■ WHAT THE EXERCISE ASKS
Where the line with "Drumsticks universal style" appears below, start writing out lines exactly, and finish with the line with "tax: 9% = 17.55 -> 13.5% = 27.61", which is included; write out nothing else.

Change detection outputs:
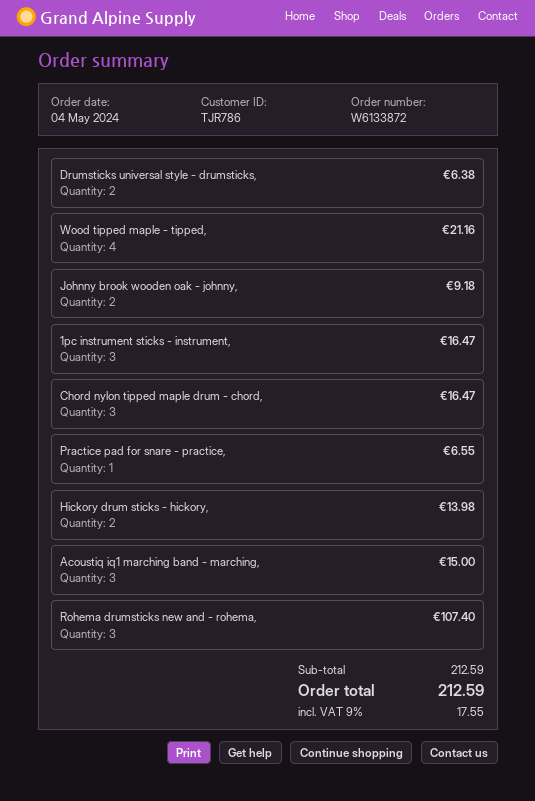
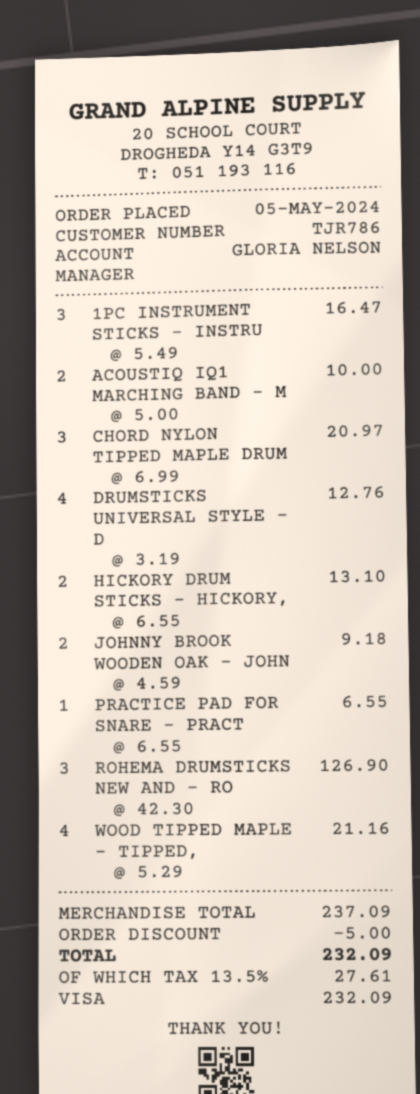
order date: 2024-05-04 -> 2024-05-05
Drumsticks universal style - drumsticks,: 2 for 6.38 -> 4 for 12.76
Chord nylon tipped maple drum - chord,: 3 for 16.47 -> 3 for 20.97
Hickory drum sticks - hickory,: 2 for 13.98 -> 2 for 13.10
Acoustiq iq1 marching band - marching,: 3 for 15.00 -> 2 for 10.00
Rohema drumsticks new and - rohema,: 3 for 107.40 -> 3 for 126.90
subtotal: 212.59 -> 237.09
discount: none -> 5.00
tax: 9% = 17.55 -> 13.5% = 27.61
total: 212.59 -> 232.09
--
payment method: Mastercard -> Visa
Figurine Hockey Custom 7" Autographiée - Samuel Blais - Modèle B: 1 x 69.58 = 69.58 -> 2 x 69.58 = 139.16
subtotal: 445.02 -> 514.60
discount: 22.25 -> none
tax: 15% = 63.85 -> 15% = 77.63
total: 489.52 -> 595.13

■ ANSWER SECTION
Drumsticks universal style - drumsticks,: 2 for 6.38 -> 4 for 12.76
Chord nylon tipped maple drum - chord,: 3 for 16.47 -> 3 for 20.97
Hickory drum sticks - hickory,: 2 for 13.98 -> 2 for 13.10
Acoustiq iq1 marching band - marching,: 3 for 15.00 -> 2 for 10.00
Rohema drumsticks new and - rohema,: 3 for 107.40 -> 3 for 126.90
subtotal: 212.59 -> 237.09
discount: none -> 5.00
tax: 9% = 17.55 -> 13.5% = 27.61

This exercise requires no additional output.